Une récompense de 20'000 livres

 
    La seconde moitié du XVIIe siècle vit l'Italien Jean-Dominique Cassini dresser la table des éclipses des satellites de Jupiter dont avait rêvé Galilée. Malheureusement, «les éphémérides de cette sommité de la longitude se révélèrent peu utiles pour la navigation, malgré leur minutie, dit Arkan Simaan.
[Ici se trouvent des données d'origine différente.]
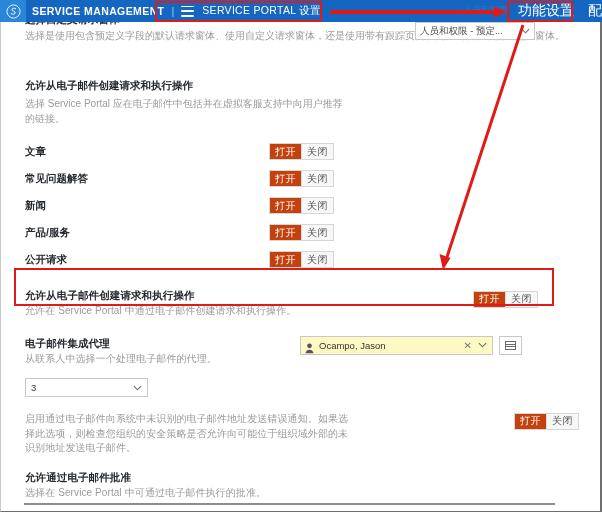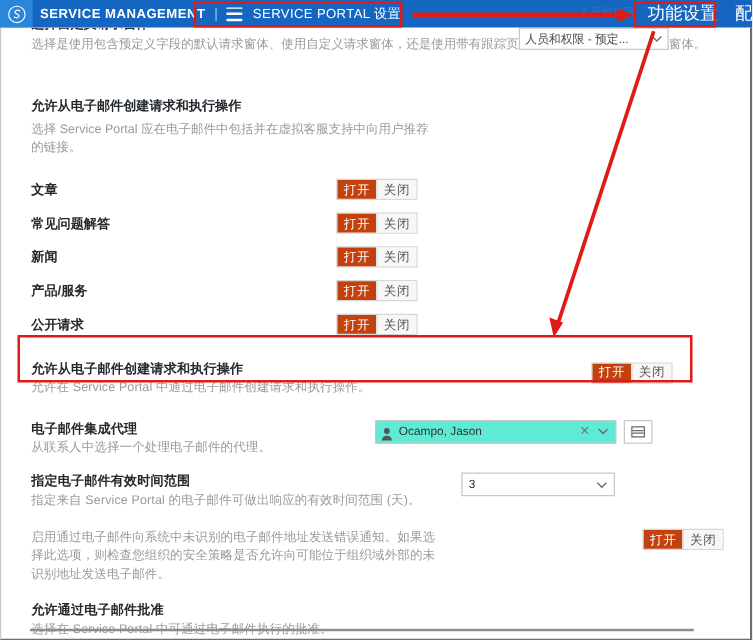"Ocampo, Jason" .picker { background: #5eead4 -> #fef9c3 }
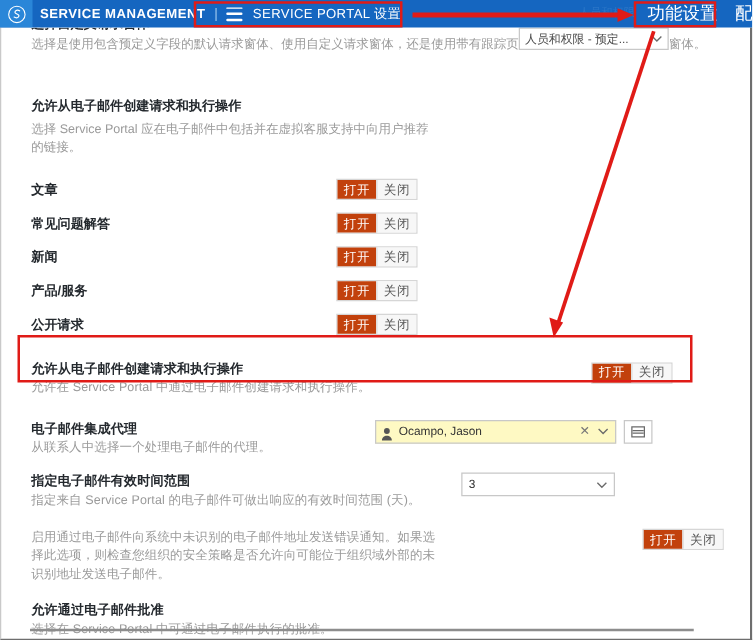"指定电子邮件有效时间范围" div.row-text { html: <div> <div>指定电子邮件有效时间范围</div> <div>指定来自 Service Portal 的电子邮件可做出响应的有效时间范围 (天)。</div> </div> -> none }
Il était en effet presque impossible de viser correctement Jupiter sur un bateau à cause des remous». Même coup d'épée dans l'eau de l'autre côté de la Manche où les travaux sur la méthode des distances lunaires menés par l'astronome John Flamsteed, à la tête du tout nouvel observatoire de Greenwich, restèrent inutilisables pour la navigation.  
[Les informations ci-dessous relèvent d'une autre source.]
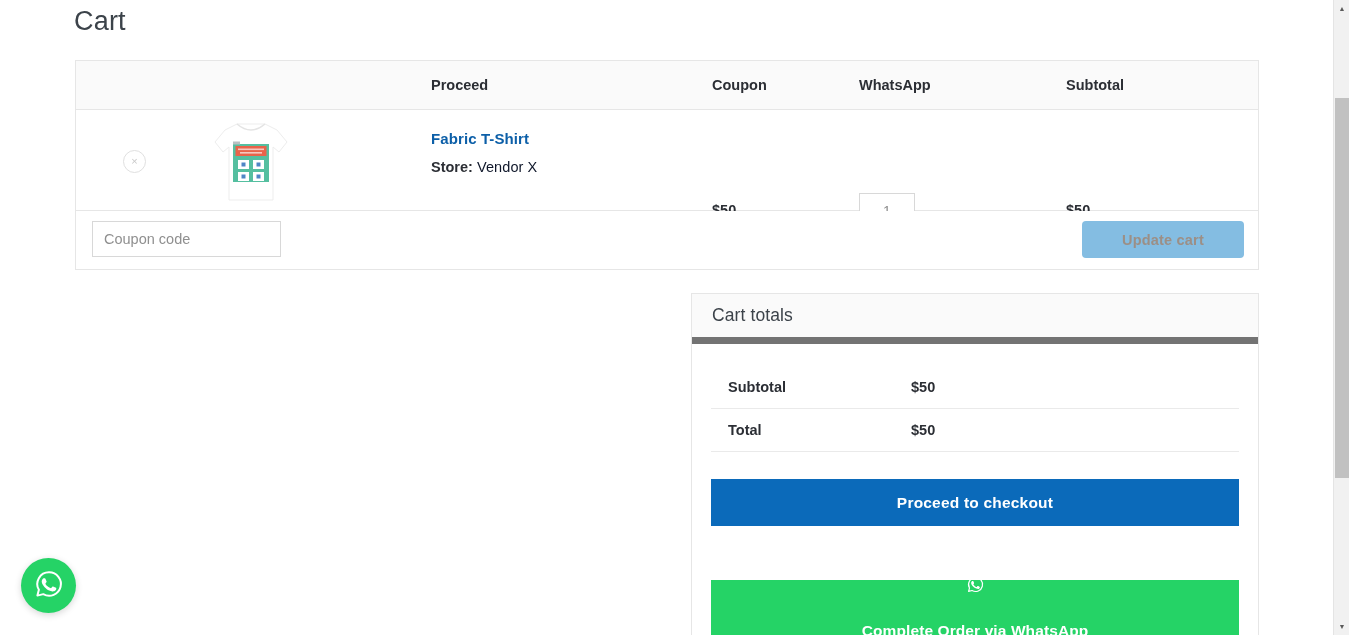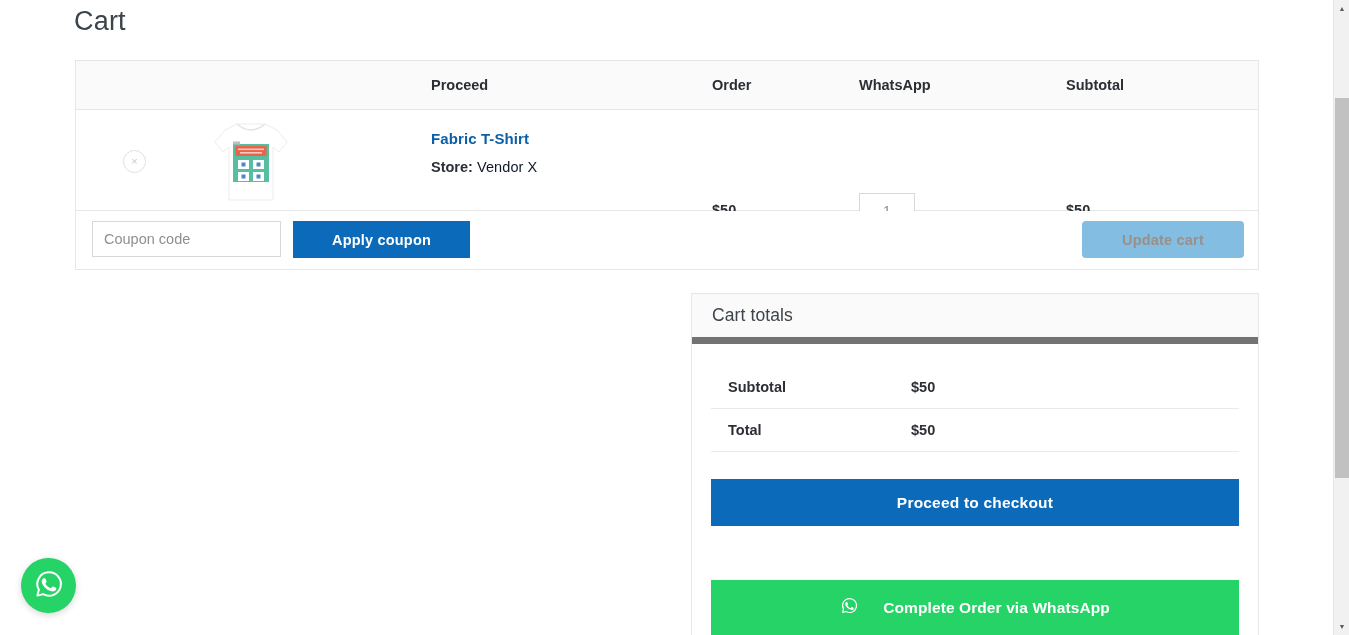"Order" div.th { text: Order -> Coupon }
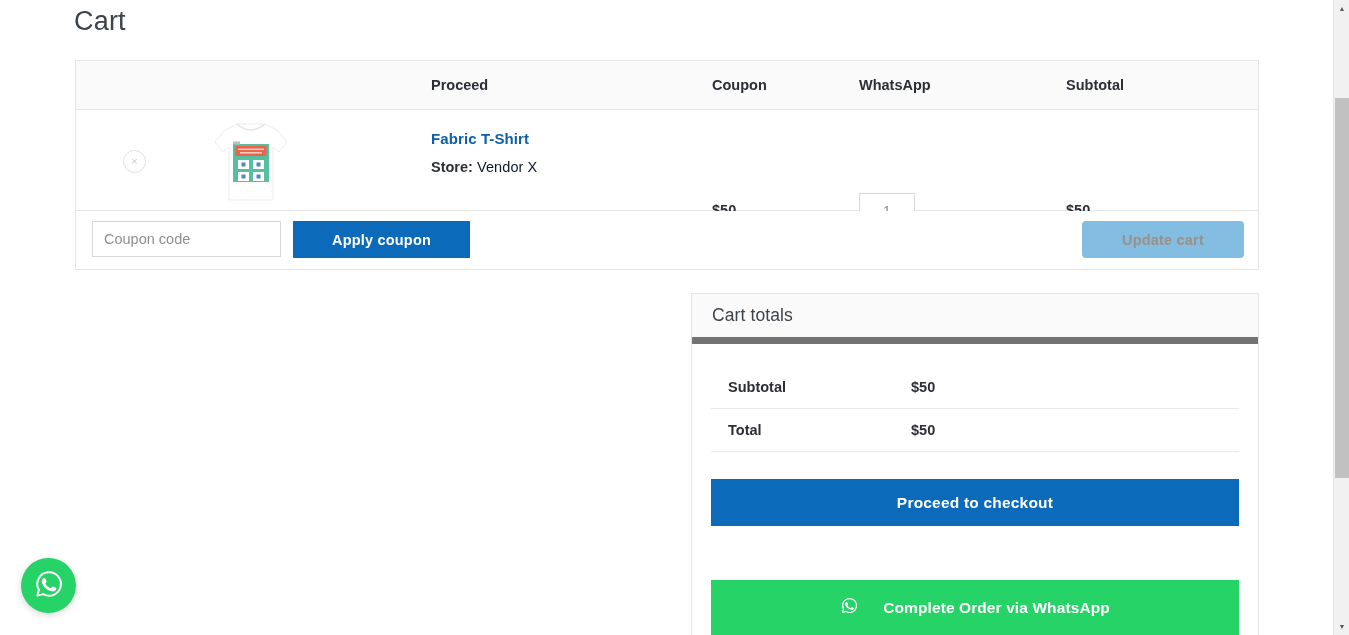"Apply coupon" button.btn-apply { html: <button>Apply coupon</button> -> none }
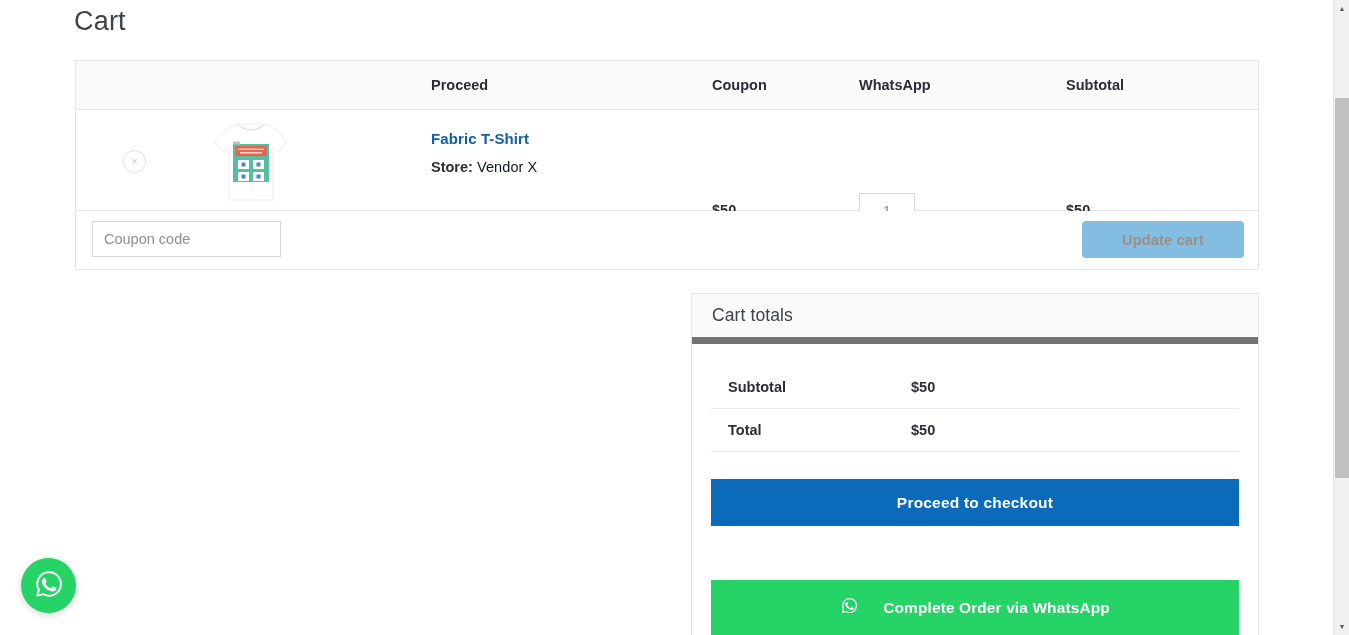"Complete Order via WhatsApp" .btn-whatsapp { flex-direction: none -> column }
    Au début du XVIIIe siècle, le Parlement de Londres prend la décision de voter une récompense de 20'000 livres : elle sera attribuée par le Bureau des longitudes à toute personne susceptible d'indiquer une méthode pour trouver la longitude en mer à un demi-degré près. Le Longitude Act sitôt adopté, une course s'engage entre astronomes et horlogers. Entre 1736 et 1761, John Harrison, un charpentier du Yorkshire devenu horloger, construit quatre prototypes de montres marines. Compact (12,70 cm de diamètre pour 1,5 kg), le dernier système utilise un ressort spiral et fonctionne 30 heures entre deux remontages; il est doté de roues dentées sculptées dans le rubis ou le diamant afin de diminuer les effets du frottement. Le chef-d'œuvre de Harrison, baptisé HA, est testé lors d'un voyage transatlantique début 1762. Après 81 jours de navigation, ce bijou de technique retarde de cinq secondes, soit une erreur de longitude d'un mille nautique seulement ! Mais Harrison, victime d'intrigues, ne recevra la récompense escomptée qu'en 1773. Les prouesses anglaises, en tout cas, fouettent l'orgueil français. Les horloges marines, conçues par Pierre Le Roy et Ferdinand Berthoud, comblent le retard pris par l'Hexagone.  
   

Les horlogers de l'Hexagone rattrapent leur retard. Les chronomètres de Ferdinand Berthoud, qui deviendra horloger du roi, équipent la Marine française. (Modèle de 1775.)

 
    En 1780, le problème de la détermination de la longitude en mer est résolu. Les horlogers ont gagné la bataille. «La méthode des distances lunaires restera toutefois en usage sur la plupart des bateaux jusqu'en 1800, date à laquelle des chronomètres à des prix abordables commenceront à apparaître, conclut Arkan Simaan. En 1905, la méthode cessera d'être enseignée aux capitaines et, l'année suivante, le British National Almanac arrêtera l'édition des tables.» Il était temps.  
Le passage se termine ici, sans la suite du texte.